What the exercise asks:
Only one stretch of the data below is needed. Output the lines from the one with "Schweiz Mi.-Nr. 118" up to and including the one with "total: 1627.48 -> 1452.01", exactly as they stand.

[Change detection data]
##############################
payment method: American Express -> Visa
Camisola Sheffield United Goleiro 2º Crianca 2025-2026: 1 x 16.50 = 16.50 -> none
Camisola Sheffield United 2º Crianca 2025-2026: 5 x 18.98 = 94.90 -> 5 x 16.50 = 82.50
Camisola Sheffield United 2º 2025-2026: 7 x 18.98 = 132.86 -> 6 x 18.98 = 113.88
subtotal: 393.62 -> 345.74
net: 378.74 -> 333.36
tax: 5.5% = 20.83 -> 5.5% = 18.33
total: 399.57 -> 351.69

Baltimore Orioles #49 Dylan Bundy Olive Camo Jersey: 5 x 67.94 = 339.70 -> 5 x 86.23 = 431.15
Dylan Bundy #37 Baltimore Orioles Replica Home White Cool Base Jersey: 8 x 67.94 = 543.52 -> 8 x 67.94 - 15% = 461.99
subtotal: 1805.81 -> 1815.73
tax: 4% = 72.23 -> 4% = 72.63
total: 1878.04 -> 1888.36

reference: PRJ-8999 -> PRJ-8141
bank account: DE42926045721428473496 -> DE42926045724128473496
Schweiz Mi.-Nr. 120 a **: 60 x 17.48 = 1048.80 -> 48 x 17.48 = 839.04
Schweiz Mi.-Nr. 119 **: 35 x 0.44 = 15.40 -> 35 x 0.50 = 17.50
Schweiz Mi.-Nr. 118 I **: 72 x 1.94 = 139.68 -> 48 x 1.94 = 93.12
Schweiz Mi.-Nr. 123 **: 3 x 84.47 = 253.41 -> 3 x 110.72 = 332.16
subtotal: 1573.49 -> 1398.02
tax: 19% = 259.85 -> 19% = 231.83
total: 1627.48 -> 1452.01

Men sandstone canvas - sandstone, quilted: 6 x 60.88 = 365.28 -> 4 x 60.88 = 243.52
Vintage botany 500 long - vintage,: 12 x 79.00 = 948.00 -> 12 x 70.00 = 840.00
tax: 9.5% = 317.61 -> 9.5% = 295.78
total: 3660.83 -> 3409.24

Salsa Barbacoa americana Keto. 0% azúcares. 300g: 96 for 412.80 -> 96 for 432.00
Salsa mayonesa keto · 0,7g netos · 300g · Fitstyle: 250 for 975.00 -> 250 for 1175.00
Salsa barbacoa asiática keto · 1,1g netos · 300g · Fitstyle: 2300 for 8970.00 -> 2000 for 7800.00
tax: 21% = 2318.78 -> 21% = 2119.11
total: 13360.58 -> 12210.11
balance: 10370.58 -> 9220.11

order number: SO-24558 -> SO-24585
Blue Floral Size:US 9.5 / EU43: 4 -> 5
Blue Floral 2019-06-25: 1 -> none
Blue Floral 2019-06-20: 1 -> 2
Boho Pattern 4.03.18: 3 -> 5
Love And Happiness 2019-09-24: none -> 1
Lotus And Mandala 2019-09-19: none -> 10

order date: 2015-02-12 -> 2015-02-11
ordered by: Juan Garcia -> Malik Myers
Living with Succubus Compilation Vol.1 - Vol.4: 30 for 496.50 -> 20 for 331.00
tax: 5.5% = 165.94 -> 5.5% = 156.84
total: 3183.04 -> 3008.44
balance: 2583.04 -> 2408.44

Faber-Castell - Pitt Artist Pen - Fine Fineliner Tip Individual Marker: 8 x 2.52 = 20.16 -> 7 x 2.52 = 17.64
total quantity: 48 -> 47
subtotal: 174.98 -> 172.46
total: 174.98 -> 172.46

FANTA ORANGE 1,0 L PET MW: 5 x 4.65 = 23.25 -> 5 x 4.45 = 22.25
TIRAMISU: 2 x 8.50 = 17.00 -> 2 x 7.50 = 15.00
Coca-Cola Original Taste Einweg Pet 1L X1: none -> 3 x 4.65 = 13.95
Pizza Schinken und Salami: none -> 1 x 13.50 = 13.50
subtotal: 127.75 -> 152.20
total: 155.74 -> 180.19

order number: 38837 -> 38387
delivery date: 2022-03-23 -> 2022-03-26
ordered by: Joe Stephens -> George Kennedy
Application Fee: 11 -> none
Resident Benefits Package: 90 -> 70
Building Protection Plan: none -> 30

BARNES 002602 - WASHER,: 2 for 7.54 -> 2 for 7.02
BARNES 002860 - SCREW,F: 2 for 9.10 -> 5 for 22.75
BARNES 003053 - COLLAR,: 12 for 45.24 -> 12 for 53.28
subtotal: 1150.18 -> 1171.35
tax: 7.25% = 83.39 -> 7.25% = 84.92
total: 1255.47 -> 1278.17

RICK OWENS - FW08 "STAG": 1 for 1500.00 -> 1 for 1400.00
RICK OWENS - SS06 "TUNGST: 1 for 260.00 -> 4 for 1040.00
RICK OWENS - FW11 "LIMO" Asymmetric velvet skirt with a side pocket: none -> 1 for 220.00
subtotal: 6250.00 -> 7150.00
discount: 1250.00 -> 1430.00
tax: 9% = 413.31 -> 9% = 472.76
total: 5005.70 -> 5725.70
##############################
Result:
Schweiz Mi.-Nr. 118 I **: 72 x 1.94 = 139.68 -> 48 x 1.94 = 93.12
Schweiz Mi.-Nr. 123 **: 3 x 84.47 = 253.41 -> 3 x 110.72 = 332.16
subtotal: 1573.49 -> 1398.02
tax: 19% = 259.85 -> 19% = 231.83
total: 1627.48 -> 1452.01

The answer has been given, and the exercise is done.